15. Look up and then detail here how your implementation deals with handles, if at all.

16. Some languages have built in garbage collections. Find at least three that do.

17. What is the difference between garbage collection and defragmentation?

18. Explain the comment (* don't care about right *) in the unused procedure IsLeaf found in the Heap implementation in section 15.4.

Problems

19. Add and test routines to traverse the supplied B-tree in a variety of ways, in the same manner as provided for in the Heap structure.

20. Revise the code for inserting an item in a B-tree so that it does not insert in the heap when an identical item is found there.

21. Alternately (it makes no sense to do both) revise the code for deletion from a B-tree so that it deletes all items with the same key.

22. Create a searchable database to store information on a collection. (Stamps, coins or sports cards will do.) Store the information for searching in the B-tree as it was implemented in this chapter.

23. Implement a B-tree ADT with linked lists of pointers and data nodes. Do the Init routine so that it takes a parameter that is the order of the B-tree.

24. Implement a B-tree that entrees a type ARRAY OF LOC, rather than a specific imported data type.

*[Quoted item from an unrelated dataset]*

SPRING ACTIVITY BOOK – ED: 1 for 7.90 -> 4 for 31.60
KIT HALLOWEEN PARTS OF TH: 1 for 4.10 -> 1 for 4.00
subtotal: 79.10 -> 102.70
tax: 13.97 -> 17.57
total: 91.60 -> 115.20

25. Implement a B-tree that entrees only the addresses of the data, not the data itself.

26. In the section on testing the Heap, a small routine to print out a heap in a manner resembling an actual tree was set up. Do the same for a B-tree and test it. (The tree view routine supplied in the chapter is rather primitive.)

27. Revise the code for inserting an item in a Heap so that it does not insert in the heap when an identical item is found there.

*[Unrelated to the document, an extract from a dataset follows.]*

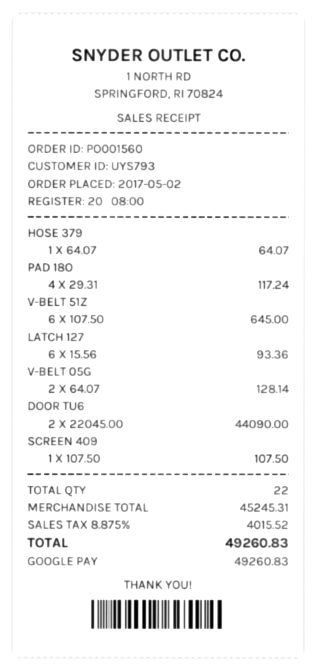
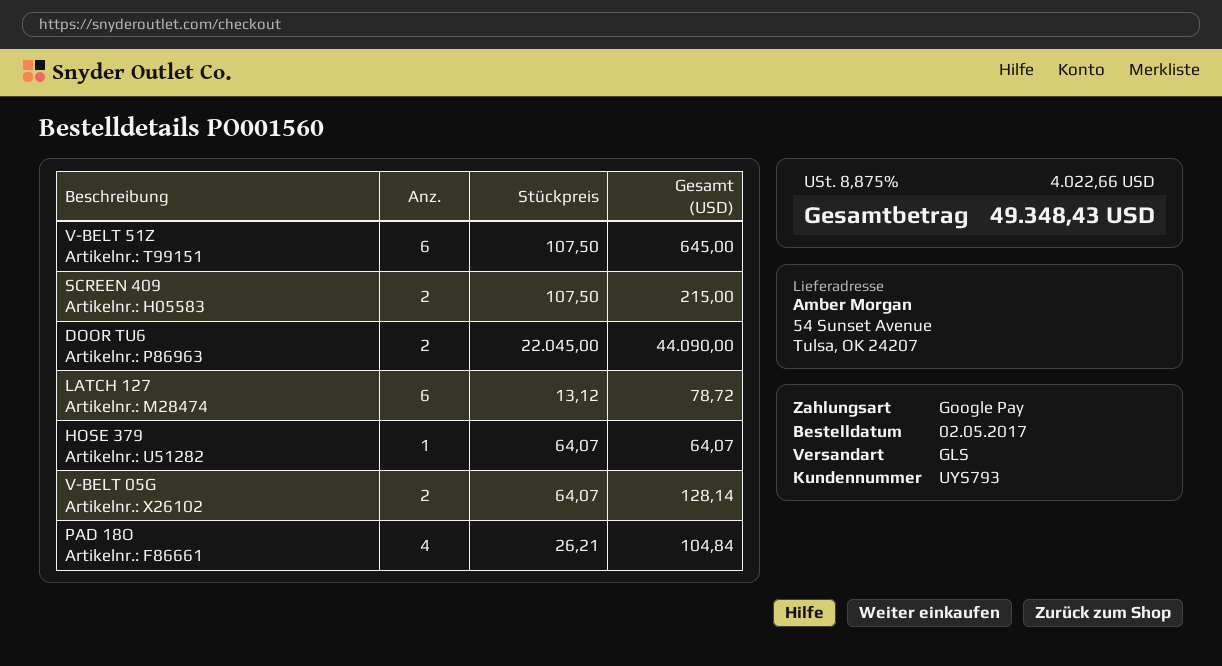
PAD 18O: 4 x 29.31 = 117.24 -> 4 x 26.21 = 104.84
LATCH 127: 6 x 15.56 = 93.36 -> 6 x 13.12 = 78.72
SCREEN 409: 1 x 107.50 = 107.50 -> 2 x 107.50 = 215.00
tax: 8.875% = 4015.52 -> 8.875% = 4022.66
total: 49260.83 -> 49348.43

28. Alternately (it makes no sense to do both) revise the code for deletion from a Heap so that it deletes all items with the same key.

29. Implement a Heap that entrees an ARRAY OF LOC, rather than a specific imported data type.

30. Implement a Heap that entrees only the addresses of the data, not the data itself.

31. Implement a priority queue based on a heap as suggested in section 15.5.2.

32. Implement the same heap definition module given in section 15.3.1 as an array rather than as a tree.

33. Re-implement the binary tree of Chapter 14 with all the traverse methods shown in this chapter for the Heap.

34. Implement a structure such as the queue or the stack that operates on ARRAY OF LOC rather than on a specific imported data type.

35. Implement a forward (increasing) heapsort. Keep the same parameters for the heapsort itself, but add a procedure to set the direction of sorting as increasing or decreasing. Encapsulate the whole thing in a library module, making it reasonably generic in the process (use one of the three methods in the chapter) and then test it with two different data types.

36. Heapsort was implemented with a sift down procedure only. Re-do this with either a sift up procedure only or both a sift up and sift down procedure.

37. Test Heapsort against Quicksort on data sets of various sizes and determine which is better for random data and for already sorted data.

38. One might hypothesize that a simple sort is more efficient than a Heapsort for small data sets (as seemed to be the case for Quicksort.) Test Heapsort against Insert Sort on data sets of various sizes and determine at what point (if any) it makes sense to switch between the two.

39. Test the supplied generic list type using the ARRAY OF LOC using a data type that is a record and has a key field.

40. Implement the generic list type so that only addresses are enlisted, using the definition module in section 15.9.

41. Implement and test the module pSorting in section 15.10.1.

42. Conduct a test of sorting records based on a key field and determine whether it really is better to hold only the addresses in an array as opposed to the entire data structure.